» What the exercise asks
Return, from the data that follows, each line that holds the word "language".

» Records for the task
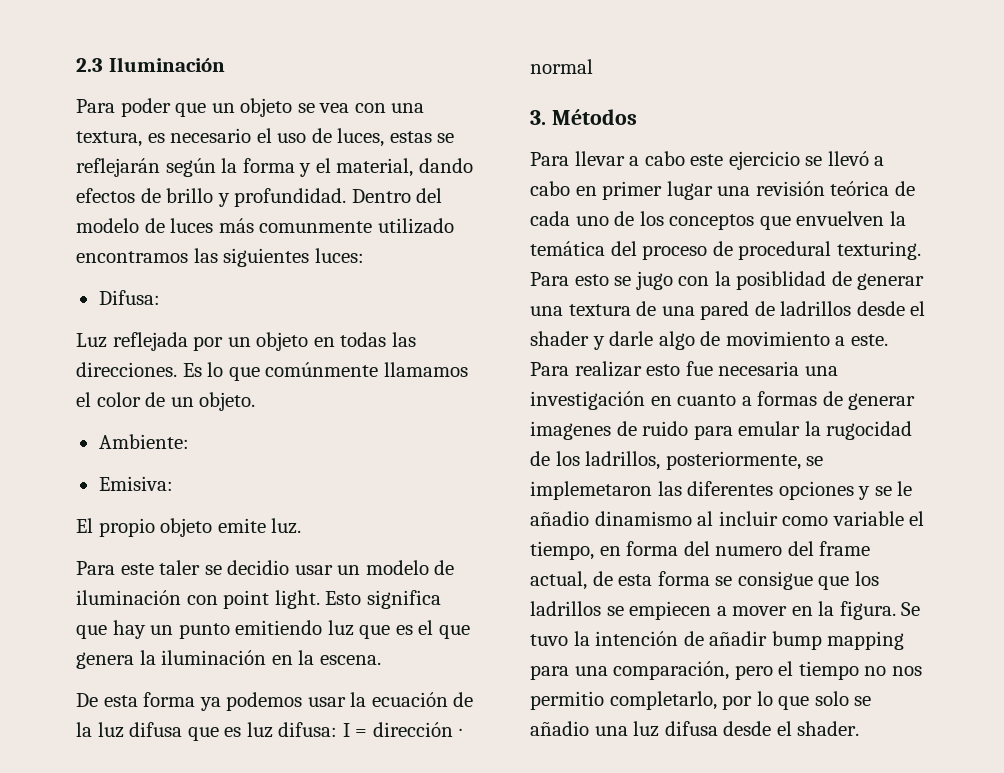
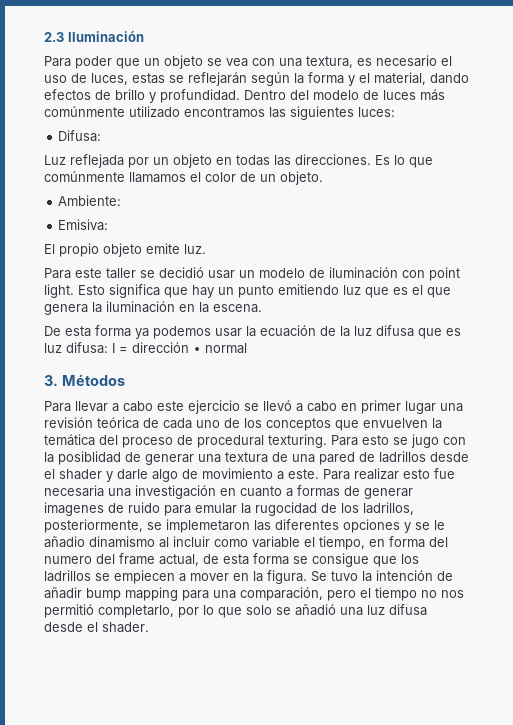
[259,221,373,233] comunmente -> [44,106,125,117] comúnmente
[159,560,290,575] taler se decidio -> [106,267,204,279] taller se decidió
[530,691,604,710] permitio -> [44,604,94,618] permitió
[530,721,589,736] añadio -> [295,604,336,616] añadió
--
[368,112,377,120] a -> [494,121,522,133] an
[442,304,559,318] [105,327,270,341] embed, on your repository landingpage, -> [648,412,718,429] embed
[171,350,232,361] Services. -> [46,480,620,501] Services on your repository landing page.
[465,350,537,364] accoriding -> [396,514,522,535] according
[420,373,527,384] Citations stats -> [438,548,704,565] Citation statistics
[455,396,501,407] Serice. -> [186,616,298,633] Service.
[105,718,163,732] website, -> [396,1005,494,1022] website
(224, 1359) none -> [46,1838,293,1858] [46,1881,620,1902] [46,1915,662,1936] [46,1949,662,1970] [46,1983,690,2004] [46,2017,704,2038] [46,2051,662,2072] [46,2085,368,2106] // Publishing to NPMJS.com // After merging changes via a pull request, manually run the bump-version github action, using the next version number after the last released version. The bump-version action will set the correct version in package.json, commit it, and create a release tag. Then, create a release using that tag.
--
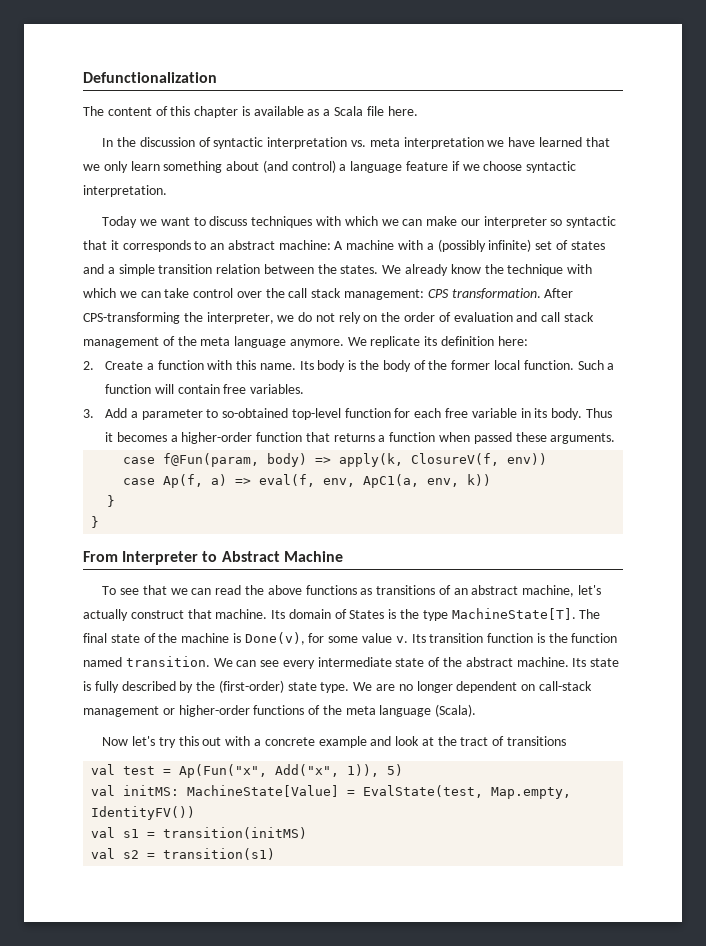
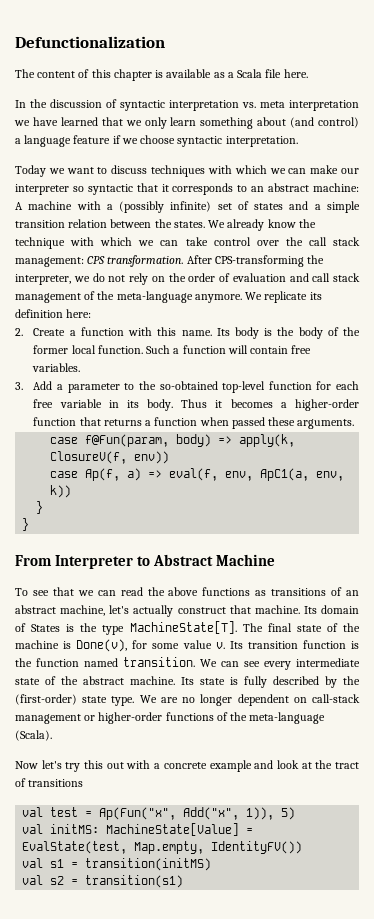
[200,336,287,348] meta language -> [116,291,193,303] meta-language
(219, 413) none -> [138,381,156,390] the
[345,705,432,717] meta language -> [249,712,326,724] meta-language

» Answer area
[200,336,287,348] meta language -> [116,291,193,303] meta-language
[345,705,432,717] meta language -> [249,712,326,724] meta-language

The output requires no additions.